7

I must say that I am not the guy that set up the server, but the poor sap tasked with finding out what is happening for the time being. I only have a rough knowledge about apache and linux, so please bear with me...

The Problem

An apache server of ours shuts down (mostly during the night) and fails to recover and start back up again, without anyone actually telling it to.

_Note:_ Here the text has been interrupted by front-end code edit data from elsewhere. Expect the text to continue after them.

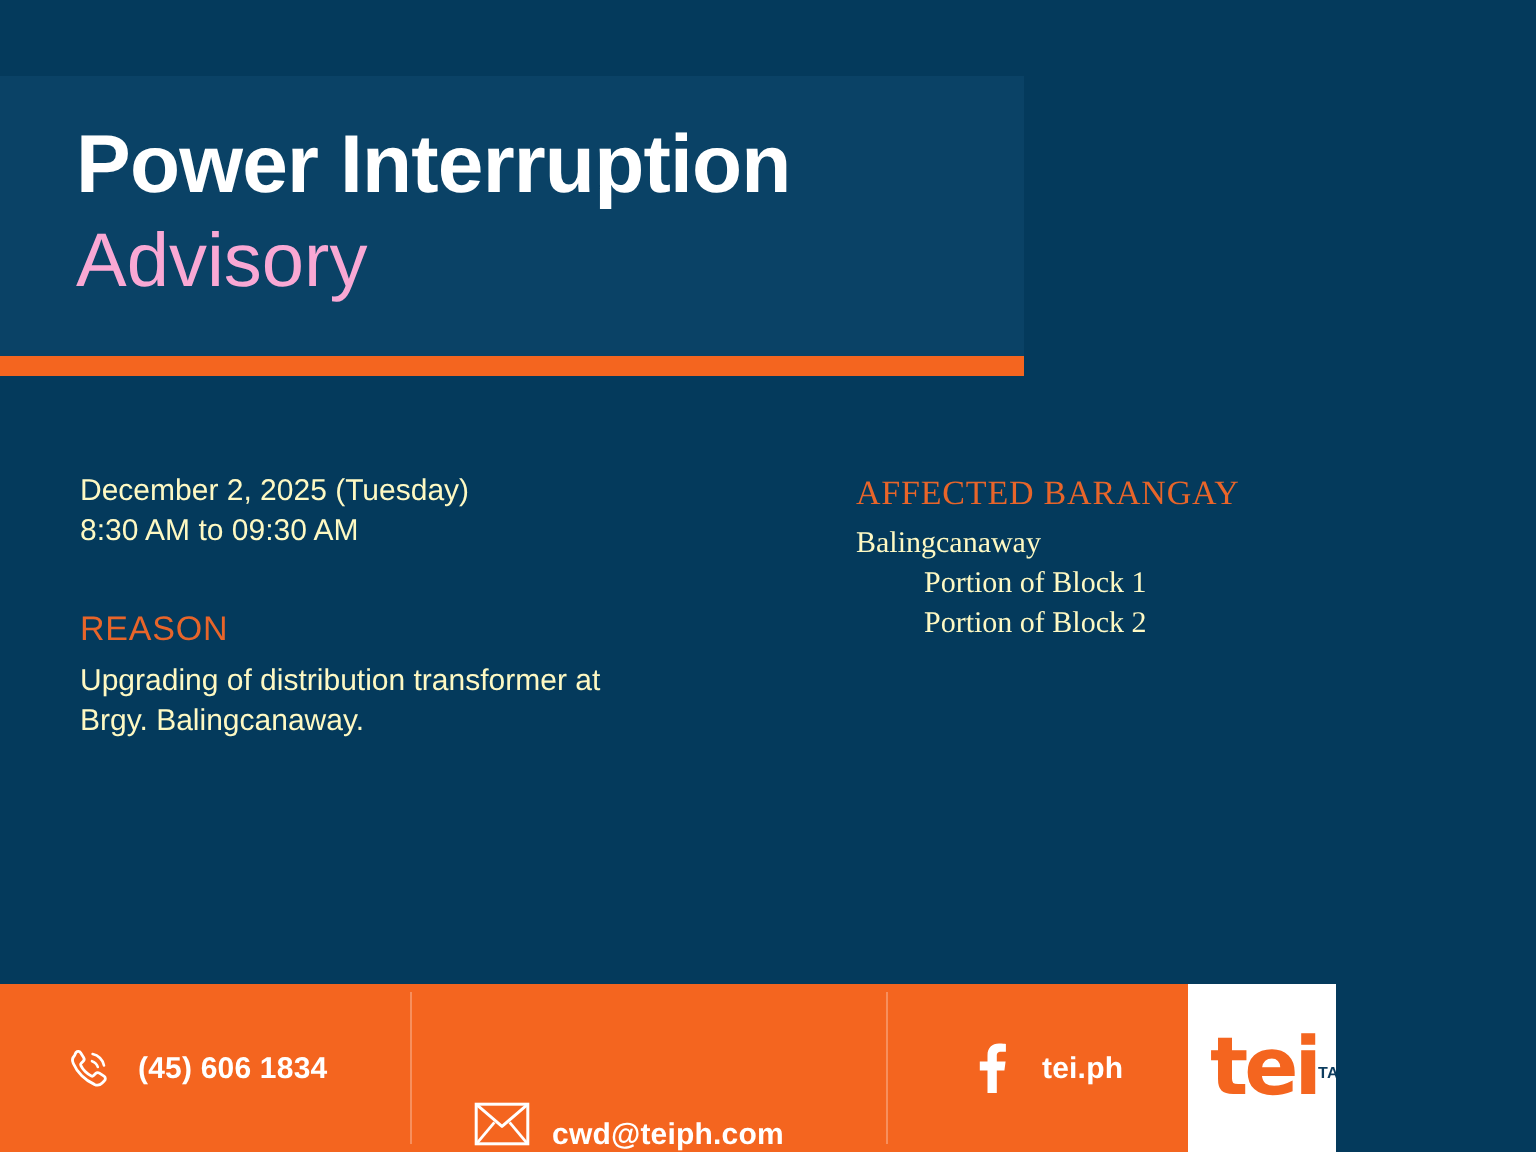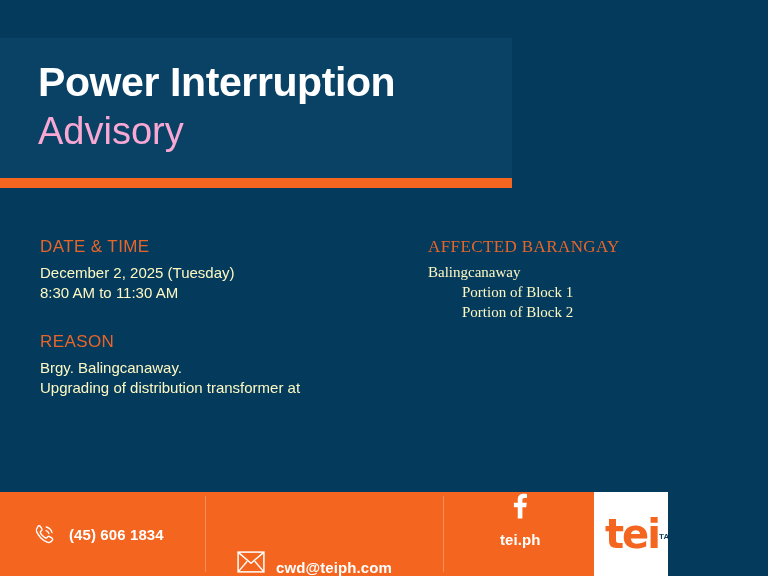--- a/index.html
+++ b/index.html
@@ -151,21 +151,21 @@
   .contact {
     position: absolute;
     top: 0;
     height: 84px;
     display: flex;
     align-items: center;
     gap: 11px;
   }
   .contact-phone { left: 30px; }
   .contact-email { left: 237px; align-items: flex-end; }
-  .contact-fb    { left: 500px; flex-direction: column; }
+  .contact-fb    { left: 482px; }
 
   .contact-label {
     font-size: 15px;
     color: #FFFFFF;
     white-space: nowrap;
     letter-spacing: 0.1px;
     font-weight: bold;
   }
   .icon-wrap {
     display: flex;
@@ -214,34 +214,33 @@
 
   <div class="title-panel">
     <div class="title-main">Power Interruption</div>
     <div class="title-sub">Advisory</div>
   </div>
   <div class="title-rule"></div>
 
   <div class="col-left">
 
     <div>
-      <p class="section-heading">DATE &amp; TIME</p>
       <p class="section-body">
         <span class="line">December 2, 2025 (Tuesday)</span>
-        <span class="line">8:30 AM to 11:30 AM</span>
+        <span class="line">8:30 AM to 09:30 AM</span>
       </p>
     </div>
 
     <div class="gap-reason"></div>
 
     <div>
       <p class="section-heading">REASON</p>
       <p class="section-body">
+        <span class="line">Upgrading of distribution transformer at</span>
         <span class="line">Brgy. Balingcanaway.</span>
-        <span class="line">Upgrading of distribution transformer at</span>
       </p>
     </div>
 
   </div>
 
   <div class="col-right">
     <div>
       <p class="section-heading">AFFECTED BARANGAY</p>
       <p class="section-body">
         <span class="line">Balingcanaway</span>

From what I can gather, the interesting thing here is the following line in the apache error logs:

[Wed Apr 15 03:43:02.114879 2015] [mpm_prefork:notice] [pid 25778] AH00171: Graceful restart requested, doing restart

After which comes a very long stacktrace, here are the first few lines:

*** Error in `/usr/sbin/httpd': free(): invalid pointer: 0x00007f581d5c13c0 ***
======= Backtrace: =========
/lib64/libc.so.6(+0x7d19d)[0x7f583b69519d]
/etc/httpd/modules/libphp5.so(php_module_shutdown+0x2b)[0x7f58301d255b]
/etc/httpd/modules/libphp5.so(php_module_shutdown_wrapper+0x9)[0x7f58301d2619]
[...]

The backtrace goes on for a while, but the interesting thing here is, that in between that, the Error in /usr/sbin/httpd [...] repeats itself 5 times, until the last message is

[Wed Apr 15 03:43:02.269626 2015] [core:notice] [pid 25778] AH00060: seg fault or similar nasty error detected in the parent process

The next message is on the next day me booting the server up again:

[Wed Apr 15 08:14:46.200884 2015] [core:notice] [pid 30326] SELinux policy enabled; httpd running as context system_u:system_r:httpd_t:s0
[Wed Apr 15 08:14:46.215410 2015] [suexec:notice] [pid 30326] AH01232: suEXEC mechanism enabled (wrapper: /usr/sbin/suexec)
[Wed Apr 15 08:14:46.235346 2015] [auth_digest:notice] [pid 30326] AH01757: generating secret for digest authentication ...
[Wed Apr 15 08:14:46.236045 2015] [lbmethod_heartbeat:notice] [pid 30326] AH02282: No slotmem from mod_heartmonitor
[Wed Apr 15 08:14:46.280992 2015] [core:warn] [pid 30326] AH00098: pid file /run/httpd/httpd.pid overwritten -- Unclean shutdown of previous Apache run?
[Wed Apr 15 08:14:46.284919 2015] [mpm_prefork:notice] [pid 30326] AH00163: Apache/2.4.6 (CentOS) PHP/5.4.16 configured -- resuming normal operations
[Wed Apr 15 08:14:46.284939 2015] [core:notice] [pid 30326] AH00094: Command line: '/usr/sbin/httpd -D FOREGROUND'

Thoughts

As I see it, the prefork-module somehow requests that the apache process (or one of them?) shuts down. This fails and in return the whole things just crashes horribly.

Questions

First and foremost: Is my analysis - that the problem crashing the server is the prefork module - correct?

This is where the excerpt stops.